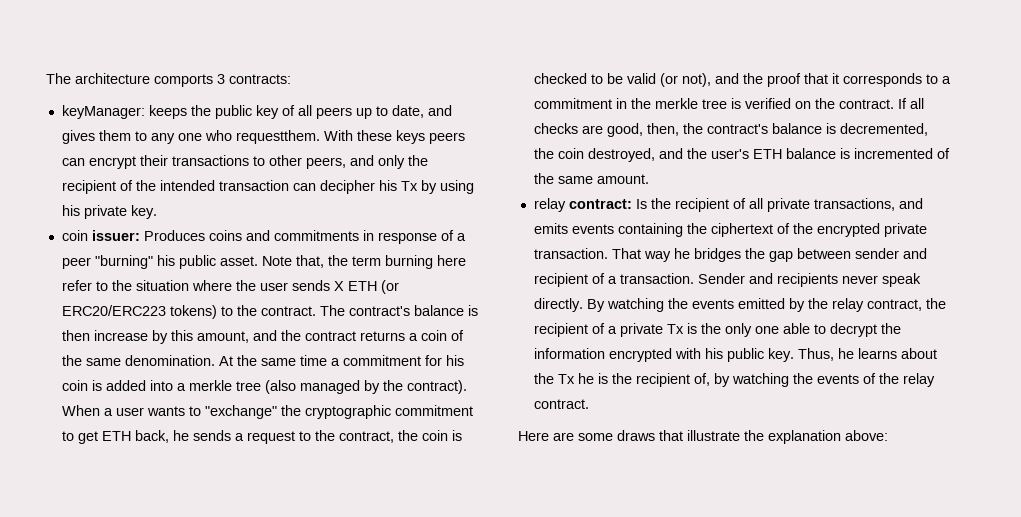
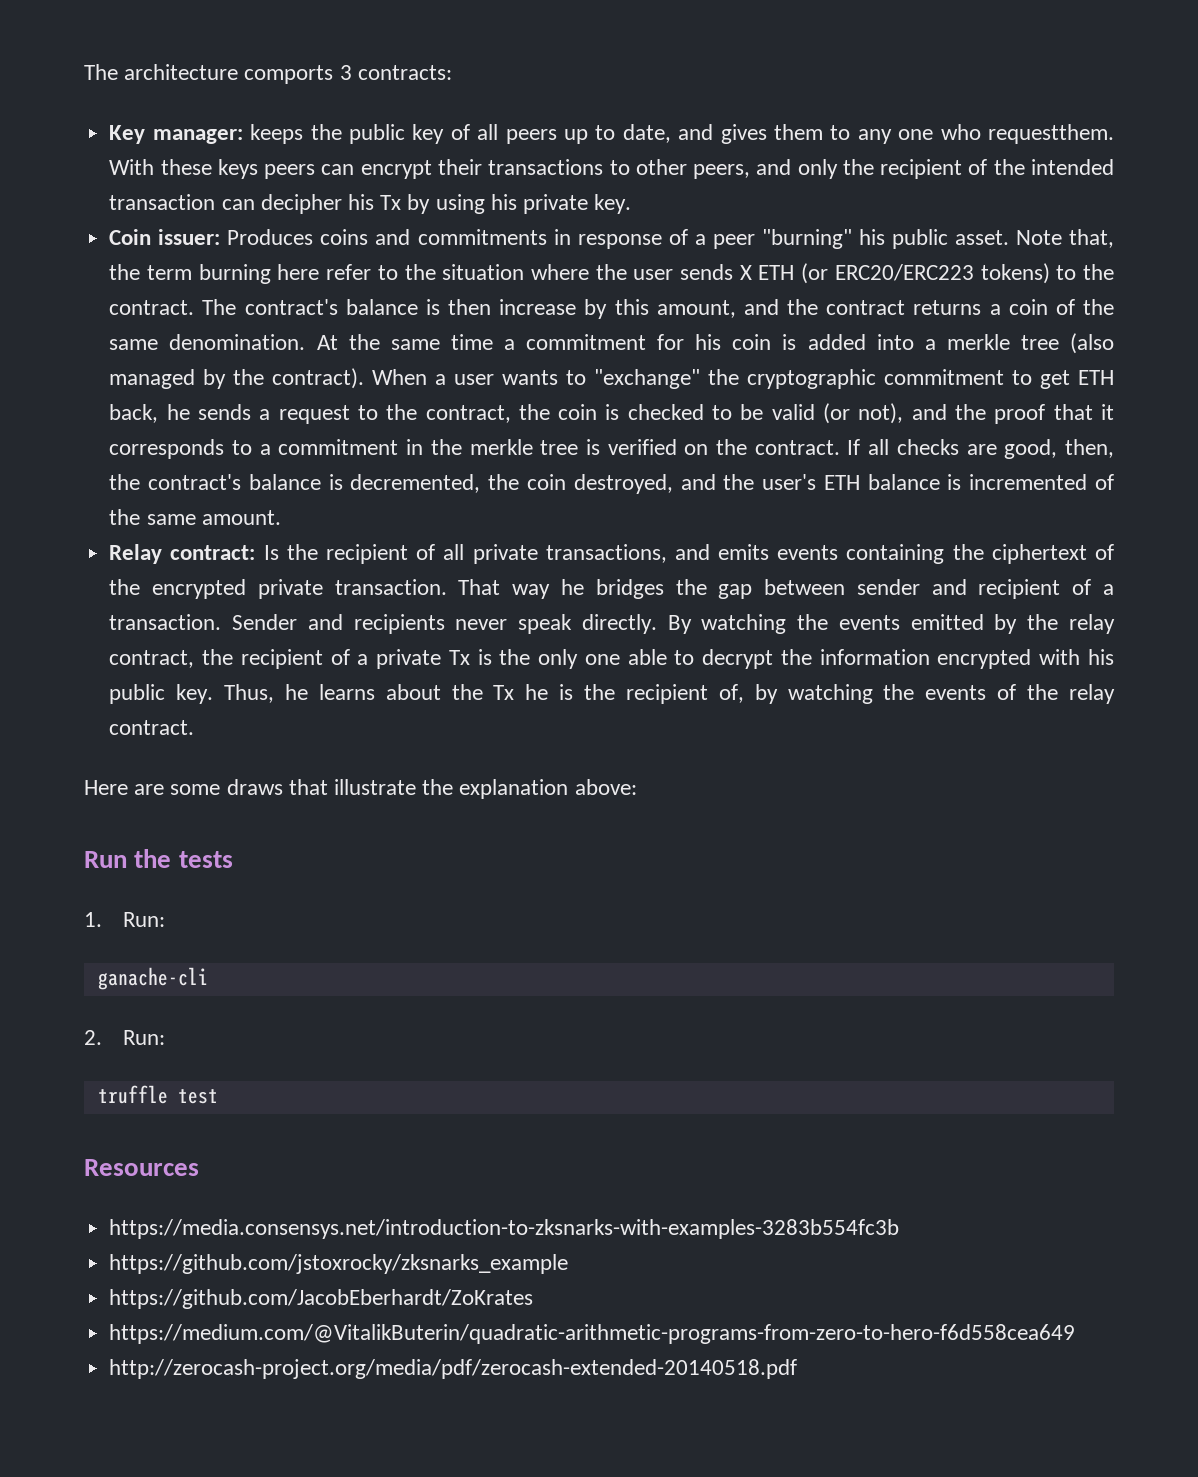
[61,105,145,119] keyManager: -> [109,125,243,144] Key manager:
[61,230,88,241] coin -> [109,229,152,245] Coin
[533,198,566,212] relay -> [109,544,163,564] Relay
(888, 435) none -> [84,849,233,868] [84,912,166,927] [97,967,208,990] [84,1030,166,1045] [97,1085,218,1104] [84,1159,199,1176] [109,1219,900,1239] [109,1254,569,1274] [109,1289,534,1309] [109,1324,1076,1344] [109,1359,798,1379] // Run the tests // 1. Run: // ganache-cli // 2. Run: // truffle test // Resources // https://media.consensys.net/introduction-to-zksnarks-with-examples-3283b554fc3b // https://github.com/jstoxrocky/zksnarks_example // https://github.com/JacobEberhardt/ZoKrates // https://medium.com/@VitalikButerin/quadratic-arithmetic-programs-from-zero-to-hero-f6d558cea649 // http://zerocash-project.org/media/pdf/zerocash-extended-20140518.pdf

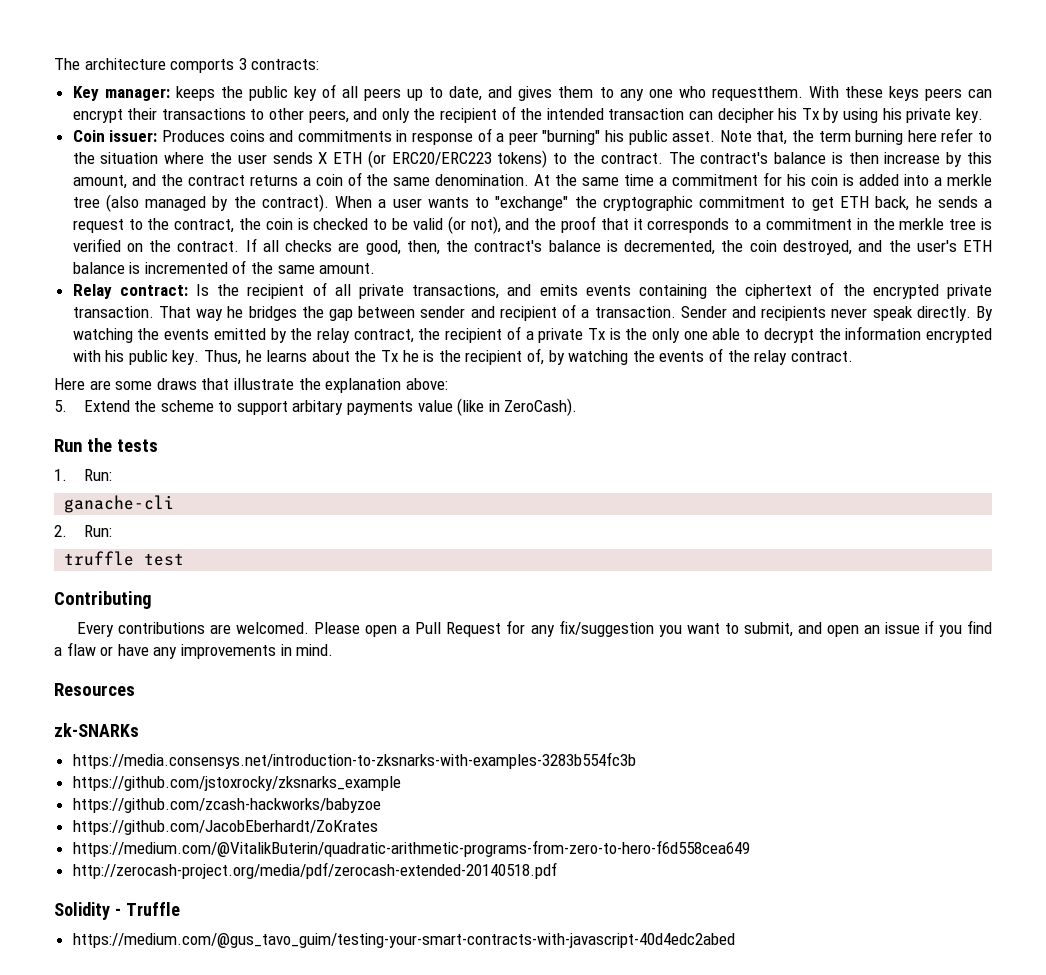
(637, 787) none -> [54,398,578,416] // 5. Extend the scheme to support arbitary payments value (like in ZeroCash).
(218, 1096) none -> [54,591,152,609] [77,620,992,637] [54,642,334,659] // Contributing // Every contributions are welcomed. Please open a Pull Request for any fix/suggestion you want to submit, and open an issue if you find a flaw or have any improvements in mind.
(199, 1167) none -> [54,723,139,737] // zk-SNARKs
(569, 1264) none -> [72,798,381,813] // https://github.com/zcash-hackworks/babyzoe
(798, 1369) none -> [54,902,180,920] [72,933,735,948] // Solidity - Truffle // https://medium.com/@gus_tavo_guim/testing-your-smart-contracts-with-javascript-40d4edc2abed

== == ==

■ TASK: Output nothing but the lines from the one that contains "(218, 1096) none" through the final line of the entries above, exactly as they appear.

■ EXPECTED OUTPUT:
(218, 1096) none -> [54,591,152,609] [77,620,992,637] [54,642,334,659] // Contributing // Every contributions are welcomed. Please open a Pull Request for any fix/suggestion you want to submit, and open an issue if you find a flaw or have any improvements in mind.
(199, 1167) none -> [54,723,139,737] // zk-SNARKs
(569, 1264) none -> [72,798,381,813] // https://github.com/zcash-hackworks/babyzoe
(798, 1369) none -> [54,902,180,920] [72,933,735,948] // Solidity - Truffle // https://medium.com/@gus_tavo_guim/testing-your-smart-contracts-with-javascript-40d4edc2abed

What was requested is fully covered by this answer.